At this point do you agree that Israel’s plan to move the population of Gaza into a camp and only allow them to leave if they emigrate from the country entirely will be textbook ethnic cleansing if actually carried out?
Yeah this is one if those things that are part of growing up IMO. The realization your rock and roll heroes you worshipped growing up are not infact enlightened geniuses whose understanding of thr world goes far beyond that of boring mere mortals. They are just very good musicians who can put together a catchy song that sounds kinda deep, and put on a good show.
Still if they could stop turning into Tankie/Maga arseholes when they grow old, that would be nice.
I could perhaps see the argument that Pink Floyd is over-produced, and thus the flawless quality of the (studio) material detracts from its “soulfulness”. Granted there are some tracks that feel a bit too pop, but overall the music itself is deeply affecting and reaches a lot of people on an emotional level. It is largely a matter of taste: if you want soulless (IMO), try Boston, Journey or Asia.
Pink Floyd, “soulless” and “overproduced”? Tracks that feel “a bit too pop”? Pink Floyd? The acid rock band? And what the fuck does “so white” even mean as a criticsm?
Excuse me? Who replaced all your PF records with Cher records? Or, maybe, have you listened to anything other than The Wall?
The most ardent Floyd fans in the world will generally acknowledge that post Waters Floyd was vastly different. Most will probably agree that it’s inferior.
First of all, I am nobody’s idea of a rock scholar. I’m not claiming to state facts, merely my own opinions and impressions. Second, I’m only referring to the Pink Floyd I’m familiar with, that of the 1970s - meaning post-Syd Barrett, pre-whatever most bands were doing in the 1980s.
Anyway: there’s this thing called “funk”. I can’t define it, but I know it when I hear it, and you have to admit that Pink Floyd are not a particularly funky band, even relative to other white British artists of their period. The Stones were funky. Cream was funky. Bowie was funky. Pink Floyd? Not so funky. They had the chops, but they didn’t have the groove.
That’s one problem I have with the band. My second problem is that rock, to me, has to at least have the illusion of spontaneity, if not the actual thing, and Pink Floyd come across as too calculated and cerebral - not for commercial reasons, but simply a matter of British self-repression. Again, that’s just my own impression of them.

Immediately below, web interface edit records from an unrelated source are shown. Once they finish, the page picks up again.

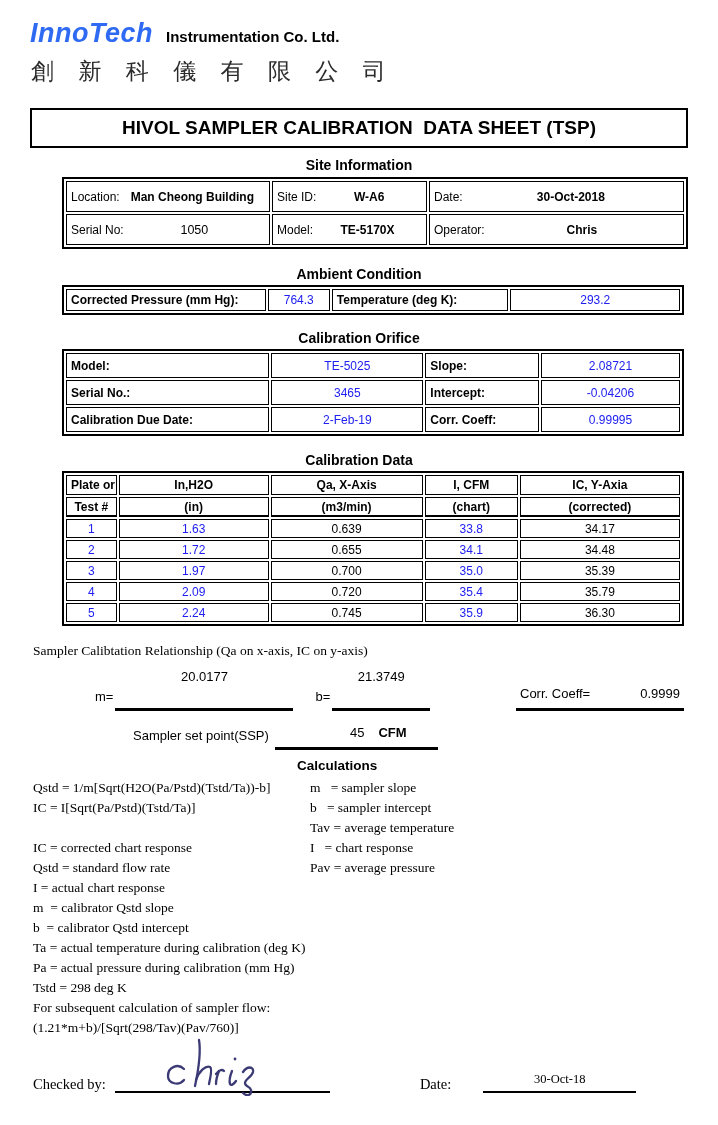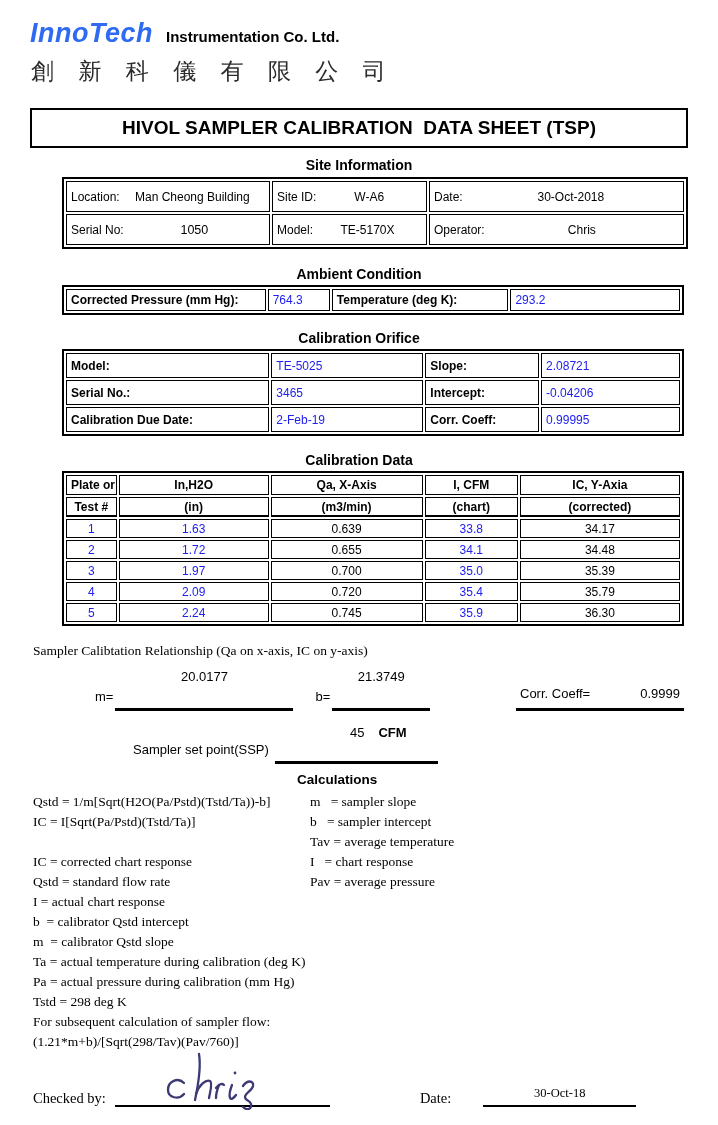--- a/index.html
+++ b/index.html
@@ -20,24 +20,24 @@
     display:flex; align-items:center; justify-content:center;
   }
   .title-box span { font-size:19px; font-weight:bold; white-space:pre; }
   .sec-heading { text-align:center; font-size:14px; font-weight:bold; }
   
   table.xl { border-collapse:separate; border-spacing:2px; border:2px solid #000;
              margin-left:62px; table-layout:fixed; }
   table.xl td { border:1.5px solid #000; font-size:12px; vertical-align:middle;
                 padding:0 4px; overflow:hidden; white-space:nowrap; }
   .lbl { font-weight:bold; }
-  .blue { color:#2020f0; font-weight:normal; }
+  .blue { color:#2020f0; font-weight:normal; text-align:center; }
   .cellflex { display:flex; align-items:center; }
   .cellflex .lbl { flex:none; }
-  .cellflex .val { flex:1; text-align:center; font-weight:normal; }
+  .cellflex .val { flex:1; text-align:center; font-weight:bold; }
   .cellflex .val.normal { font-weight:normal; font-size:12.5px; }
   
   .site-table td { height:31px; }
   
   .amb-table td { height:22px; }
   
   .orf-table td { height:25px; }
   
   .cal-table td { height:20px; text-align:center; }
   .cal-table td.hdr { font-weight:bold; }
@@ -47,21 +47,21 @@
   .rel-heading { font-family:"Liberation Serif", serif; font-size:13.5px; margin:17px 0 0 33px; }
   .rel-row { display:flex; align-items:flex-end; margin:10px 34px 0 95px; font-size:13px; }
   .uline { border-bottom:3px solid #000; text-align:center; padding-bottom:24px; }
   .m-val { width:178px; margin-left:2px; }
   .b-lbl { margin-left:22px; }
   .b-val { width:98px; margin-left:2px; }
   .corr-box { margin-left:auto; width:168px; display:flex; justify-content:space-between;
               padding:0 4px 7px 4px; border-bottom:3px solid #000; }
   .ssp-row { display:flex; align-items:flex-end; margin:14px 0 0 133px; font-size:13px; }
   .ssp-lbl { padding-bottom:7px; }
-  .ssp-box { width:163px; margin-left:6px; display:flex; padding-bottom:21px;
+  .ssp-box { width:163px; margin-left:6px; display:flex; padding-bottom:7px;
              border-bottom:3px solid #000; }
   .ssp-box .v { width:55%; text-align:right; }
   .ssp-box .u { margin-left:14px; font-weight:bold; }
   
   .calc-heading { margin:8px 0 0 297px; font-size:13.5px; font-weight:bold; }
   .calc-cols { display:flex; margin:5px 0 0 33px;
                font-family:"Liberation Serif", serif; font-size:13.5px; }
   .calc-left { width:277px; }
   .calc-right { flex:1; }
   .calc-line { height:20px; line-height:20px; white-space:pre; }
@@ -273,22 +273,22 @@
 
   <div class="calc-heading">Calculations</div>
   <div class="calc-cols">
     <div class="calc-left">
       <div class="calc-line">Qstd = 1/m[Sqrt(H2O(Pa/Pstd)(Tstd/Ta))-b]</div>
       <div class="calc-line">IC = I[Sqrt(Pa/Pstd)(Tstd/Ta)]</div>
       <div class="calc-line"></div>
       <div class="calc-line">IC = corrected chart response</div>
       <div class="calc-line">Qstd = standard flow rate</div>
       <div class="calc-line">I = actual chart response</div>
+      <div class="calc-line">m  = calibrator Qstd slope</div>
       <div class="calc-line">b  = calibrator Qstd intercept</div>
-      <div class="calc-line">m  = calibrator Qstd slope</div>
       <div class="calc-line">Ta = actual temperature during calibration (deg K)</div>
       <div class="calc-line">Pa = actual pressure during calibration (mm Hg)</div>
       <div class="calc-line">Tstd = 298 deg K</div>
       <div class="calc-line">For subsequent calculation of sampler flow:</div>
       <div class="calc-line">(1.21*m+b)/[Sqrt(298/Tav)(Pav/760)]</div>
     </div>
     <div class="calc-right">
       <div class="calc-line">m   = sampler slope</div>
       <div class="calc-line">b   = sampler intercept</div>
       <div class="calc-line">Tav = average temperature</div>

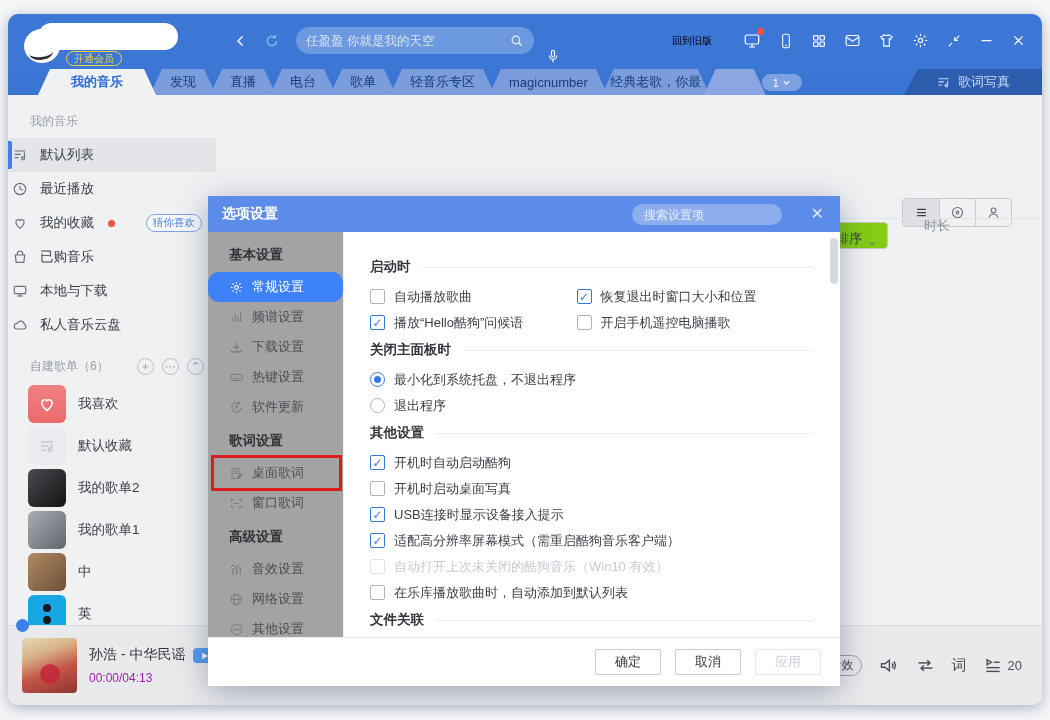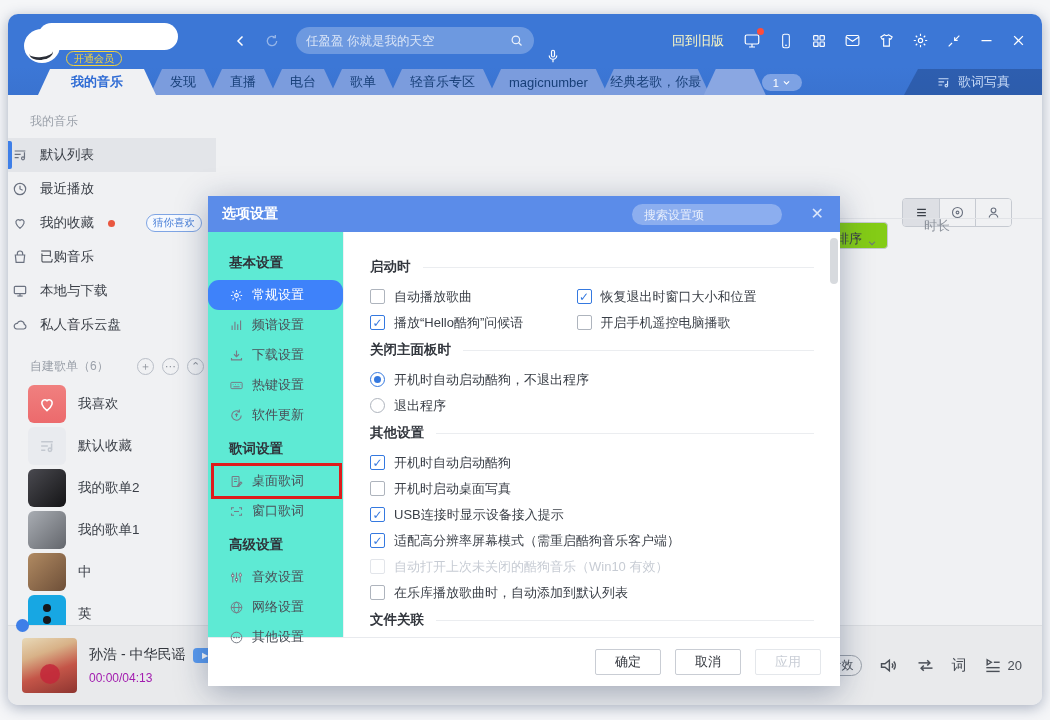--- a/index.html
+++ b/index.html
@@ -23,21 +23,21 @@
   .badge.vip { color:#f2d33c; border:1px solid #f2d33c; }
   .badge.lvl { color:#e8eefb; border:1px solid #cfdcf5; }
   .nav-arrows { position:absolute; left:224px; top:0; height:53px; display:flex; align-items:center; gap:14px; }
   .topbar .dim { opacity:.45; }
   .search-wrap { position:absolute; left:288px; top:13px; width:238px; height:27px;
     background:rgba(255,255,255,.25); border-radius:14px; display:flex; align-items:center; padding:0 10px; }
   .search-wrap input { flex:1; border:0; outline:0; background:transparent; font-size:12.5px; color:#fff; }
   .search-wrap input::placeholder { color:rgba(255,255,255,.75); }
   .identify { position:absolute; left:536px; top:16px; }
   .top-right { position:absolute; right:16px; top:0; height:53px; display:flex; align-items:center; gap:17px; }
-  .old-ver { font-size:13px; color:#fef9c3; margin-right:2px; white-space:nowrap; }
+  .old-ver { font-size:10px; color:#000000; margin-right:14px; white-space:nowrap; }
   .tico { position:relative; display:flex; align-items:center; color:#e8eefb; }
   .red-dot { position:absolute; right:-3px; top:-4px; width:7px; height:7px; border-radius:50%; background:#ff4d3a; }
   svg.ic { display:block; }
 
   
   .tabbar { height:28px; background:linear-gradient(#3c77d6,#3a73d0); flex:none;
     display:flex; align-items:flex-end; padding-left:30px; position:relative; }
   .tab { height:26px; display:flex; align-items:center; justify-content:center;
     font-size:13px; color:#173f78; background:#7b9cdd; margin:0 -6px 0 0;
     clip-path:polygon(12px 0,calc(100% - 12px) 0,100% 100%,0 100%);
@@ -98,21 +98,21 @@
     box-shadow:0 6px 30px rgba(20,40,80,.35); display:flex; flex-direction:column; z-index:5; }
   .dlg-header { height:36px; flex:none; background:#5b8ce9; display:flex; align-items:center;
     padding:0 14px; color:#fff; position:relative; }
   .dlg-title { font-size:14px; font-weight:bold; }
   .dlg-search { position:absolute; right:58px; top:8px; width:150px; height:21px;
     background:rgba(255,255,255,.3); border-radius:11px; display:flex; align-items:center; padding:0 12px; }
   .dlg-search input { width:100%; border:0; outline:0; background:transparent; font-size:12px; color:#fff; }
   .dlg-search input::placeholder { color:rgba(255,255,255,.8); }
   .dlg-close { position:absolute; right:16px; top:8px; color:#dbe6fb; font-size:16px; }
   .dlg-body { flex:1; display:flex; min-height:0; }
-  .dlg-nav { width:136px; flex:none; background:#5eead4; padding-top:12px; border-right:1px solid #eef0f4; }
+  .dlg-nav { width:136px; flex:none; background:#a3a3a3; padding-top:4px; border-right:1px solid #eef0f4; }
   .dlg-nav-header { font-size:13.5px; font-weight:bold; color:#2f333a; padding:10px 0 8px 21px; }
   .dlg-nav-item { height:30px; display:flex; align-items:center; gap:8px; padding-left:21px;
     font-size:13px; color:#4a4f57; position:relative;border-radius:11px; }
   .dlg-nav-item .nico { color:#767c86; }
   .dlg-nav-item.active { background:#3e82fa; color:#fff; }
   .dlg-nav-item.active .nico { color:#fff; }
   .dlg-nav-item.hl::after { content:""; position:absolute; left:3px; right:1px; top:-3px; bottom:-3px;
     border:3px solid #de1c1c; pointer-events:none; }
   .dlg-content { flex:1; padding:16px 26px 0 26px; position:relative; overflow:hidden; font-size:13px; color:#3a3f47; }
   .sec-title { display:flex; align-items:center; gap:12px; font-weight:bold; color:#33373e;
@@ -594,21 +594,21 @@
               </div>
           </div>
 
           <div class="sec-title">
             <span>关闭主面板时</span>
               <span class="rule"></span>
           </div>
           <div class="opt-col">
             <div class="opt">
               <span class="rd on"></span>
-              <span>开机时自动启动酷狗，不退出程序</span>
+              <span>最小化到系统托盘，不退出程序</span>
               </div>
             <div class="opt">
               <span class="rd"></span>
               <span>退出程序</span>
               </div>
           </div>
 
           <div class="sec-title">
             <span>其他设置</span>
               <span class="rule"></span>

My third problem with them is that they come across as humorless, self-important twats. But maybe that’s just Waters.
(Playing scabpiicker’s Echoes. Is there a “funk” argument here, as David Gilmour is only playing wicked lead)
I still do not know what a “tankie” is yet when my brother told me people in the USA and UK were being arrested for holding up signs saying, “I support Palestine Action” (a group declared as terrorist as Isis and Al-Quaida) my reaction was the fucking labour party in the UK had taken sides 3-4 of “The Wall” as a guide.
Get 'them up against the wall
Pink Floyd, “In the Flesh”
A little over 10 years ago. in Saint Petersburg (Russia) at a protest on Nevsky Prospekt (think Fifth Avenue) at Gostiny Dvor (a number of shops yet central and a common place for protests) I saw a woman hold up a blank sheet of paper and then arrested by the OMON (cameo wearing special police.)
Roger Waters has provided the playbook for fascism, though like Orwell considered it fiction (and in Water’s case, the imagination of an imaginary Rock Star who has taken too much LSD)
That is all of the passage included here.